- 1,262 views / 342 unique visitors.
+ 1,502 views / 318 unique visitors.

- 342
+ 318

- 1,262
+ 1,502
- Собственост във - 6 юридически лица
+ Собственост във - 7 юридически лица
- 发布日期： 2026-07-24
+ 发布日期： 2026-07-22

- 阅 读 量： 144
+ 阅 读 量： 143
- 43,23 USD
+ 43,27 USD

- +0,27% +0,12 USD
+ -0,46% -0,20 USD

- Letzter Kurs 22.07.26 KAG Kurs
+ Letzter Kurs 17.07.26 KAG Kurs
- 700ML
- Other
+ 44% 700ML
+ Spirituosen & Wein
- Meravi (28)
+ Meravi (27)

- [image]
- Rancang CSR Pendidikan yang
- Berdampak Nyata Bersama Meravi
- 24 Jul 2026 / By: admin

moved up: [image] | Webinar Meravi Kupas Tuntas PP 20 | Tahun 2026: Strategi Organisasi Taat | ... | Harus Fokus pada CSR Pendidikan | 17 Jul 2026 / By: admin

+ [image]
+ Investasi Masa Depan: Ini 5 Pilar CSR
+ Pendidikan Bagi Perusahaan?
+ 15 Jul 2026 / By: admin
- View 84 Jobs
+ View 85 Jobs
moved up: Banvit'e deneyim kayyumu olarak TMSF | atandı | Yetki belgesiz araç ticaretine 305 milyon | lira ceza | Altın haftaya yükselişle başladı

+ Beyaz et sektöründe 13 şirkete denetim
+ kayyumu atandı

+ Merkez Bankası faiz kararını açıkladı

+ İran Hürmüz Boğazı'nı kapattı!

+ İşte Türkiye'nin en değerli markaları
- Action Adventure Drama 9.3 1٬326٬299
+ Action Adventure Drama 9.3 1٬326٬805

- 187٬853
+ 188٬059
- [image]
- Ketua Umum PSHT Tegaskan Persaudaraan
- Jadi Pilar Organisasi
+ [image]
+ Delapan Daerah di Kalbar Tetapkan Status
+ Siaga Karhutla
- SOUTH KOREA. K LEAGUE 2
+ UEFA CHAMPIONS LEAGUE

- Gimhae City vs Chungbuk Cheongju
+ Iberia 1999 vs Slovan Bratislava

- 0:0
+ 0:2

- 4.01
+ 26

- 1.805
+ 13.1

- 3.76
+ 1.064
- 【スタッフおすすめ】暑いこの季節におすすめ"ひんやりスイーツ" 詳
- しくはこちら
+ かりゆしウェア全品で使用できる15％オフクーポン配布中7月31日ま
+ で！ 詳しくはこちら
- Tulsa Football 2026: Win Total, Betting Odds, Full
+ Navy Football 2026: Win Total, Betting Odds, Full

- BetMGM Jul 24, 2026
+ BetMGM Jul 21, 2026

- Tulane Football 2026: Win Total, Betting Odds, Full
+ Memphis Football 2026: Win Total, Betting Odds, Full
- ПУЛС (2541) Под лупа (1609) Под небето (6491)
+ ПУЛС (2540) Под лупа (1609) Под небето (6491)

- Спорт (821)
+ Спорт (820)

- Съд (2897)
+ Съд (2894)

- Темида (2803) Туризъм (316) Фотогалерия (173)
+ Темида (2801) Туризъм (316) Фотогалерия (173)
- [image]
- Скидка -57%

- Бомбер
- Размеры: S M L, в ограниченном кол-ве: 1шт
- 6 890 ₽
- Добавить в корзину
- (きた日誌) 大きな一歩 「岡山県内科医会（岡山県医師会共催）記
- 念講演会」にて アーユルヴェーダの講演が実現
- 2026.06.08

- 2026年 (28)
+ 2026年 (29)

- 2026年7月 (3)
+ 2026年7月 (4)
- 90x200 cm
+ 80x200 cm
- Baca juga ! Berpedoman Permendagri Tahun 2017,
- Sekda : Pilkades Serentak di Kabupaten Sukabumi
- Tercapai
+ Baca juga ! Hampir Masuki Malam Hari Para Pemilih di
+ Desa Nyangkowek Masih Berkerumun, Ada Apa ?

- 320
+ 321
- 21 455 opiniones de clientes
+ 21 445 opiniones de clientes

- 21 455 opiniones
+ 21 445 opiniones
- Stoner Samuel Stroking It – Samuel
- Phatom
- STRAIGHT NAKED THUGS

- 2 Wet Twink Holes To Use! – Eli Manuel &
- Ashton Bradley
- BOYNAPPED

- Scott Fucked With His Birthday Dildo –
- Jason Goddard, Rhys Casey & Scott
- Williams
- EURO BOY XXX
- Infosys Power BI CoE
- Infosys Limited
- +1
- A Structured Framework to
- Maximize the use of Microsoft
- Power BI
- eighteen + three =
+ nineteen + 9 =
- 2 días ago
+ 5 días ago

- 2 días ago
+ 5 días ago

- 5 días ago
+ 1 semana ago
· · ·
Restate the entire listing verbatim.

- 1,262 views / 342 unique visitors.
+ 1,502 views / 318 unique visitors.

- 342
+ 318

- 1,262
+ 1,502
- Собственост във - 6 юридически лица
+ Собственост във - 7 юридически лица
- 发布日期： 2026-07-24
+ 发布日期： 2026-07-22

- 阅 读 量： 144
+ 阅 读 量： 143
- 43,23 USD
+ 43,27 USD

- +0,27% +0,12 USD
+ -0,46% -0,20 USD

- Letzter Kurs 22.07.26 KAG Kurs
+ Letzter Kurs 17.07.26 KAG Kurs
- 700ML
- Other
+ 44% 700ML
+ Spirituosen & Wein
- Meravi (28)
+ Meravi (27)

- [image]
- Rancang CSR Pendidikan yang
- Berdampak Nyata Bersama Meravi
- 24 Jul 2026 / By: admin

moved up: [image] | Webinar Meravi Kupas Tuntas PP 20 | Tahun 2026: Strategi Organisasi Taat | ... | Harus Fokus pada CSR Pendidikan | 17 Jul 2026 / By: admin

+ [image]
+ Investasi Masa Depan: Ini 5 Pilar CSR
+ Pendidikan Bagi Perusahaan?
+ 15 Jul 2026 / By: admin
- View 84 Jobs
+ View 85 Jobs
moved up: Banvit'e deneyim kayyumu olarak TMSF | atandı | Yetki belgesiz araç ticaretine 305 milyon | lira ceza | Altın haftaya yükselişle başladı

+ Beyaz et sektöründe 13 şirkete denetim
+ kayyumu atandı

+ Merkez Bankası faiz kararını açıkladı

+ İran Hürmüz Boğazı'nı kapattı!

+ İşte Türkiye'nin en değerli markaları
- Action Adventure Drama 9.3 1٬326٬299
+ Action Adventure Drama 9.3 1٬326٬805

- 187٬853
+ 188٬059
- [image]
- Ketua Umum PSHT Tegaskan Persaudaraan
- Jadi Pilar Organisasi
+ [image]
+ Delapan Daerah di Kalbar Tetapkan Status
+ Siaga Karhutla
- SOUTH KOREA. K LEAGUE 2
+ UEFA CHAMPIONS LEAGUE

- Gimhae City vs Chungbuk Cheongju
+ Iberia 1999 vs Slovan Bratislava

- 0:0
+ 0:2

- 4.01
+ 26

- 1.805
+ 13.1

- 3.76
+ 1.064
- 【スタッフおすすめ】暑いこの季節におすすめ"ひんやりスイーツ" 詳
- しくはこちら
+ かりゆしウェア全品で使用できる15％オフクーポン配布中7月31日ま
+ で！ 詳しくはこちら
- Tulsa Football 2026: Win Total, Betting Odds, Full
+ Navy Football 2026: Win Total, Betting Odds, Full

- BetMGM Jul 24, 2026
+ BetMGM Jul 21, 2026

- Tulane Football 2026: Win Total, Betting Odds, Full
+ Memphis Football 2026: Win Total, Betting Odds, Full
- ПУЛС (2541) Под лупа (1609) Под небето (6491)
+ ПУЛС (2540) Под лупа (1609) Под небето (6491)

- Спорт (821)
+ Спорт (820)

- Съд (2897)
+ Съд (2894)

- Темида (2803) Туризъм (316) Фотогалерия (173)
+ Темида (2801) Туризъм (316) Фотогалерия (173)
- [image]
- Скидка -57%

- Бомбер
- Размеры: S M L, в ограниченном кол-ве: 1шт
- 6 890 ₽
- Добавить в корзину
- (きた日誌) 大きな一歩 「岡山県内科医会（岡山県医師会共催）記
- 念講演会」にて アーユルヴェーダの講演が実現
- 2026.06.08

- 2026年 (28)
+ 2026年 (29)

- 2026年7月 (3)
+ 2026年7月 (4)
- 90x200 cm
+ 80x200 cm
- Baca juga ! Berpedoman Permendagri Tahun 2017,
- Sekda : Pilkades Serentak di Kabupaten Sukabumi
- Tercapai
+ Baca juga ! Hampir Masuki Malam Hari Para Pemilih di
+ Desa Nyangkowek Masih Berkerumun, Ada Apa ?

- 320
+ 321
- 21 455 opiniones de clientes
+ 21 445 opiniones de clientes

- 21 455 opiniones
+ 21 445 opiniones
- Stoner Samuel Stroking It – Samuel
- Phatom
- STRAIGHT NAKED THUGS

- 2 Wet Twink Holes To Use! – Eli Manuel &
- Ashton Bradley
- BOYNAPPED

- Scott Fucked With His Birthday Dildo –
- Jason Goddard, Rhys Casey & Scott
- Williams
- EURO BOY XXX
- Infosys Power BI CoE
- Infosys Limited
- +1
- A Structured Framework to
- Maximize the use of Microsoft
- Power BI
- eighteen + three =
+ nineteen + 9 =
- 2 días ago
+ 5 días ago

- 2 días ago
+ 5 días ago

- 5 días ago
+ 1 semana ago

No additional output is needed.